No wonder yogurt keeps selling. But the sugar, fat, protein, calcium, and caloric levels in supermarket yogurts range widely. Sugary flavorings and additives are how you get something that’s in the ballpark of ice cream, such as squeezable pouches of cotton-candy-flavored yogurt (which several brands offer). A cup of Greek Gods yogurt with maple and honey contains about as much sugar as five Oreos. These yogurts are still generally considered better than ice cream, if only because yogurt is made from fermented milk, but even that is contested. As David Merritt Johns reported in The Atlantic last year, a major nutrition study found that the health effects of yogurt and ice cream are surprisingly similar.
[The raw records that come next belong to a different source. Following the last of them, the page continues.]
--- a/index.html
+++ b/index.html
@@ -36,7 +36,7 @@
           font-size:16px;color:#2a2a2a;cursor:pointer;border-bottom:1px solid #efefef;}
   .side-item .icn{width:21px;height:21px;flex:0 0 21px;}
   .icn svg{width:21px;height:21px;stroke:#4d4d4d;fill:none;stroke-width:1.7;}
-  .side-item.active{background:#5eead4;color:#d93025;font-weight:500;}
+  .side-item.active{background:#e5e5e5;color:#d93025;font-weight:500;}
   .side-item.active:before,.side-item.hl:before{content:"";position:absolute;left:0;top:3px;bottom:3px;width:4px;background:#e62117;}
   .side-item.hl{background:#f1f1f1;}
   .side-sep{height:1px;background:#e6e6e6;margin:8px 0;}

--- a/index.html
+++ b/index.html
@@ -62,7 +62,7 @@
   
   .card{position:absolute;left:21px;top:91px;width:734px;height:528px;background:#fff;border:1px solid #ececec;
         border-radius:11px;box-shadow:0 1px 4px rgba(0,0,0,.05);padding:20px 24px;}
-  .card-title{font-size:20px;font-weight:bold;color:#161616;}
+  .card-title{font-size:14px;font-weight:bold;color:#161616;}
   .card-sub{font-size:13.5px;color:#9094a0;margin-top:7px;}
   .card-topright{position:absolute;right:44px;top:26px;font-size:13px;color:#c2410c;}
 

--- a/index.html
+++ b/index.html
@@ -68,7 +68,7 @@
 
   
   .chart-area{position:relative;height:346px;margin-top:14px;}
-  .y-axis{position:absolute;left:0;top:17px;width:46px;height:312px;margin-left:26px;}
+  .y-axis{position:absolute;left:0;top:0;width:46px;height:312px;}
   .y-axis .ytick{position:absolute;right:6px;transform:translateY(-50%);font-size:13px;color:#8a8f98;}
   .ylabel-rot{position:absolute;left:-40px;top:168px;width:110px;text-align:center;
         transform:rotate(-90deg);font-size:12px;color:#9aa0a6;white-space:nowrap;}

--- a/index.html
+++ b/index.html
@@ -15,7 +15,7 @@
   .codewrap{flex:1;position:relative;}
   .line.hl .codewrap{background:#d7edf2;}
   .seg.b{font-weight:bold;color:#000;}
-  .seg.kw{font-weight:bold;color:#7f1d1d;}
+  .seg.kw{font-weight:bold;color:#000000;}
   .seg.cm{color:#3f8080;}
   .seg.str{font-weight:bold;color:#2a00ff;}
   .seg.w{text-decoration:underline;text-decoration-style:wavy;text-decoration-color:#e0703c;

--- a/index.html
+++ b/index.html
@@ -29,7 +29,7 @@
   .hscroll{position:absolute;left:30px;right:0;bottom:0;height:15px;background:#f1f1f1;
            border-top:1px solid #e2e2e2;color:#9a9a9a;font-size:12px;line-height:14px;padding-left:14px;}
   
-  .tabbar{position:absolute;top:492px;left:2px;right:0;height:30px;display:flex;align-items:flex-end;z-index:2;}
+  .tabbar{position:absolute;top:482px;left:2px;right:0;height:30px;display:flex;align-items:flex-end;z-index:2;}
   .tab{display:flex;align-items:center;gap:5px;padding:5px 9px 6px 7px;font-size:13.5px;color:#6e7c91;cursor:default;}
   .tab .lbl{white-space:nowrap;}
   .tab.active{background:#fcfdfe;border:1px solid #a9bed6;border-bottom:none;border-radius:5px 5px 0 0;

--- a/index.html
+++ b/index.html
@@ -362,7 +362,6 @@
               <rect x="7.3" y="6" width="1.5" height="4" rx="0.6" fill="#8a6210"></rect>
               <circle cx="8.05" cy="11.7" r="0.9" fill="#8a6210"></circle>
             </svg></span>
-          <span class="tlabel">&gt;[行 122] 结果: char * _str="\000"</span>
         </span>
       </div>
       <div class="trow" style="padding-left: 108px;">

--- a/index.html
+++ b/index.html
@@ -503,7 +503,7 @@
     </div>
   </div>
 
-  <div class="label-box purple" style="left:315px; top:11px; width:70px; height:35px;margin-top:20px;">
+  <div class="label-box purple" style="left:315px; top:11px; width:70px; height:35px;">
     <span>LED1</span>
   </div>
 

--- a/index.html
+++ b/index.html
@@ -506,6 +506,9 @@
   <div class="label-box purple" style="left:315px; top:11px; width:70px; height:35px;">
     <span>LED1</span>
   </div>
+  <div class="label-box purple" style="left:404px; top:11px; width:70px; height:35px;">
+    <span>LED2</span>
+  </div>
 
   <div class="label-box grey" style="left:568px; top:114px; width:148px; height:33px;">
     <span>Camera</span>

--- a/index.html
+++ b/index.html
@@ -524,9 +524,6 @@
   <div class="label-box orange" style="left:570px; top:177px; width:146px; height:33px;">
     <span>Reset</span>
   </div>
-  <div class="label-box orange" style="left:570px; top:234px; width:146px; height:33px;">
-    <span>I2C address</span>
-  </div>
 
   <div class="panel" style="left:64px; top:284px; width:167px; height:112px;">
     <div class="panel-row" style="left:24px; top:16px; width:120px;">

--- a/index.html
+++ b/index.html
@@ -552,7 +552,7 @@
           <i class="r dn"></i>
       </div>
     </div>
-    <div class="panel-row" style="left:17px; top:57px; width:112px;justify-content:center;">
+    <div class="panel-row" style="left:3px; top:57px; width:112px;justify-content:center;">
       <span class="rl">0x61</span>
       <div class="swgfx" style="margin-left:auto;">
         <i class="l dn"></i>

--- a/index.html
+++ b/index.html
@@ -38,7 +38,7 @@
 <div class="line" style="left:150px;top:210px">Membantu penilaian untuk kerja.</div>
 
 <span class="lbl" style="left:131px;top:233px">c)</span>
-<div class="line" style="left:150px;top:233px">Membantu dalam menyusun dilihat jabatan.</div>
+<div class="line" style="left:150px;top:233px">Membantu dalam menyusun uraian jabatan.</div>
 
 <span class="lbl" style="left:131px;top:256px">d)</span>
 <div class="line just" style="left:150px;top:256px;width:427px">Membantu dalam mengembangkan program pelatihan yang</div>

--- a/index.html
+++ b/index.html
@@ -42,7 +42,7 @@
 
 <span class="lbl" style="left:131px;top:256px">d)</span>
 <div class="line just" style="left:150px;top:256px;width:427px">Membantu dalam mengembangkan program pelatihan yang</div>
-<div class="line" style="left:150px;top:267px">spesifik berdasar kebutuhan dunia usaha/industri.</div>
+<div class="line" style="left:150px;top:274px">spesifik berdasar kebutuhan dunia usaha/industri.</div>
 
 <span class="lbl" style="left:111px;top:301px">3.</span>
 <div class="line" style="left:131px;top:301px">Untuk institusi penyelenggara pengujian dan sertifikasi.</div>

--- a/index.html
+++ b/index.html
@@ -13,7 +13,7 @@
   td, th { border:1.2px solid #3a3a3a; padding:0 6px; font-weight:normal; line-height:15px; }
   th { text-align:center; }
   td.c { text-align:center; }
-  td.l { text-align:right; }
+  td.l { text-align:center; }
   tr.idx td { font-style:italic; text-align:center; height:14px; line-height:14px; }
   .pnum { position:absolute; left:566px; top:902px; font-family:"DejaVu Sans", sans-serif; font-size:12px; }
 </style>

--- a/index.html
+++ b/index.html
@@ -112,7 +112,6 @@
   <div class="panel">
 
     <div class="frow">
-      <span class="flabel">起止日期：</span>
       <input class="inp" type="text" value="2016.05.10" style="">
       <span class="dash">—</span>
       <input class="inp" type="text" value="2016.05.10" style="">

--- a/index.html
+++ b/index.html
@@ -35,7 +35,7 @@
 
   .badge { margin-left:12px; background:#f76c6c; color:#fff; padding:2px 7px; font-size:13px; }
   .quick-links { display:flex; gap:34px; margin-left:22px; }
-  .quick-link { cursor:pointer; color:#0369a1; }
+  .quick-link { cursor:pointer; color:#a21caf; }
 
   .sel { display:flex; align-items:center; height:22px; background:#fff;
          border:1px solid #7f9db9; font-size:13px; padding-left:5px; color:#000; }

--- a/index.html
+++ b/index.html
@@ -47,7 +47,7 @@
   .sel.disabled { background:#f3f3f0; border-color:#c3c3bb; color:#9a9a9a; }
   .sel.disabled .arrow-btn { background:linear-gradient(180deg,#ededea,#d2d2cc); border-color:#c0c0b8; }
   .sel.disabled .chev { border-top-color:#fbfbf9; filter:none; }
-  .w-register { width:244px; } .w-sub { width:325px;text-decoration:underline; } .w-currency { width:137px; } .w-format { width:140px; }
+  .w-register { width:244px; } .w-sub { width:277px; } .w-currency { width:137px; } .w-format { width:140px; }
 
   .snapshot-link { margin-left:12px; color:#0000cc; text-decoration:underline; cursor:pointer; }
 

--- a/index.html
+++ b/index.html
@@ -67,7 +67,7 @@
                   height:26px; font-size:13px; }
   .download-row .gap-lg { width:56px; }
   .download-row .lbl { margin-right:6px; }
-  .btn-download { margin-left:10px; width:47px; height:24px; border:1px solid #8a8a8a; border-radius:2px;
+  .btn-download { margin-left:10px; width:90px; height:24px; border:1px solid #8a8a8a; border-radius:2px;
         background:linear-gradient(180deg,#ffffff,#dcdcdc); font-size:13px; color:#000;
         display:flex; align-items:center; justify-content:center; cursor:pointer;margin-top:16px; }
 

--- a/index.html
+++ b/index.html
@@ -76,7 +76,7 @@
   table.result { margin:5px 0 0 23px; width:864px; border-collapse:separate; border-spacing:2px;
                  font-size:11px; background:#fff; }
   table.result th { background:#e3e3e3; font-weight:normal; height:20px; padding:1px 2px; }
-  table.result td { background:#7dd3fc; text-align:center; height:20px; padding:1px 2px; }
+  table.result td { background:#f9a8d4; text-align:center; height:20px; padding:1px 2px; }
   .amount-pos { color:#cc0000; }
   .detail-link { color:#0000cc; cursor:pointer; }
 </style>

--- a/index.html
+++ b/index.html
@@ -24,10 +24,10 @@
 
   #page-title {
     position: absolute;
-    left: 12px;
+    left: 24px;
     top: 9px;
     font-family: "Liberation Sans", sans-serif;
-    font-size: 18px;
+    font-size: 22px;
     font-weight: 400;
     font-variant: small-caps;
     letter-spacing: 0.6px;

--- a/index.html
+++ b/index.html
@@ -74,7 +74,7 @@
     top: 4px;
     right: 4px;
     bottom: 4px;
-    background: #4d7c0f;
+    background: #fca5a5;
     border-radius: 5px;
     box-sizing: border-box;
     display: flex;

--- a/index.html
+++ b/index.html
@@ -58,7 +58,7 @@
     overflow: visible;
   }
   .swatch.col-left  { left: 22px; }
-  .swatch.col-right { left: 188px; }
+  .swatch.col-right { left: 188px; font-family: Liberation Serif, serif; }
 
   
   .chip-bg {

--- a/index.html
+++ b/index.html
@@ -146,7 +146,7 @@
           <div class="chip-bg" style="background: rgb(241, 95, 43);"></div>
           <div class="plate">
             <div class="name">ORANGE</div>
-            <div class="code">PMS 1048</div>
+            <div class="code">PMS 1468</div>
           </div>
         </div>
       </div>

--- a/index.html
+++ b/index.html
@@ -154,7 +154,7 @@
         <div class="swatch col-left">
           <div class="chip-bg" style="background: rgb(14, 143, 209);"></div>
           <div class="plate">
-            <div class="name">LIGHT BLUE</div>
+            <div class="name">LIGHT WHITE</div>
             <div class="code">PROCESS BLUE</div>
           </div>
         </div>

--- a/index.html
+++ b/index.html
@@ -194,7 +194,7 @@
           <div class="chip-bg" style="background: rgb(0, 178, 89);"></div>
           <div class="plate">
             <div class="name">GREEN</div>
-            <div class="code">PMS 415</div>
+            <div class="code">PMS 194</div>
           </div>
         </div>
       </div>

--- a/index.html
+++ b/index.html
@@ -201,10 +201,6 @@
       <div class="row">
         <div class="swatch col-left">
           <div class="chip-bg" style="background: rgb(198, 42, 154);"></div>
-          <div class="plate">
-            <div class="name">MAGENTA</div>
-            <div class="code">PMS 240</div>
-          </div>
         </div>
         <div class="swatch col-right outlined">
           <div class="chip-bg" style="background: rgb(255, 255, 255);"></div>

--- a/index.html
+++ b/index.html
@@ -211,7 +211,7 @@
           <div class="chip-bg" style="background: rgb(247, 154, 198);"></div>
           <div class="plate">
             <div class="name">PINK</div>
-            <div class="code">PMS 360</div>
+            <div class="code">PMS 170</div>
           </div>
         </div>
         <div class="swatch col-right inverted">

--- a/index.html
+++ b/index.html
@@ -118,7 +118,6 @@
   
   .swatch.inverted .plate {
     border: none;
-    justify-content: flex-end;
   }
Even yogurt options that don’t look dessertlike can still be laced with sugar. A cup of blueberry Chobani might seem to be a solid breakfast option, but it packs 14 grams of sugar. Not all additives are detrimental. Some Oikos Pro varieties, with added protein, contain more protein than three eggs. But for food marketers, yogurt’s virtues are especially valuable in giving a nutritious sheen to products that may lack it. That yogurt is associated with so many healthy qualities helps “provide a more well-rounded indulgence product, while remaining a sweet treat,” as a report from the firm CoBank put it.
But even low-fat, zero-sugar yogurt isn’t always what it seems. The usual health benefits “do not apply” to all products that contain the word yogurt in their name, Elena Comelli, an associate professor of nutrition at the University of Toronto, told me. Not all yogurt contains probiotics, the living bacteria associated with gut health. Depending on how yogurt is processed—in particular, if it is heat-treated—it may have only a few, or none at all. With yogurt-dipped snacks, such as pretzels and raisins, the yogurt is essentially frosting.
Some yogurt is seeded with probiotics after production, so Kris-Etherton suggests looking for labels that explicitly note that the product has “live and active cultures.” Still, according to Comelli, the number of live microorganisms in a product decreases the longer it is stored. And as I reported previously, whether the bacteria in probiotic yogurt actually has a meaningful impact on the gut is not entirely clear. Yogurt’s probiotic effects, if any, may last only if you eat it regularly.
As the New York University nutrition professor Marion Nestle has written, “Yogurt, it seems, has performed a marketing miracle: it is a fast-selling dessert with the aura of a health food.” Categorizing food with that aura of health is convenient, a heuristic that helps time-strapped people make good food decisions, or so people think. Yogurt—like kale, quinoa, and chia—makes us feel good about what we’re eating, all the more so when it is, in fact, tasty. But if a food or nutrient has a “health halo,” people will eat just about anything associated with it: sugary protein bars, fatty plant-based burgers, kale chips.
Yogurt captures the best and worst of America’s approach to eating: the desire to optimize health without giving up junk. “Healthy indulgences” have become an American necessity, producing paradoxical inventions that include probiotic sodas, keto gummy bears, and skinny margaritas. Perhaps we’d be more satisfied without the rigmarole. M&M-studded yogurt won’t make you healthier, so just enjoy it for what it is: dessert.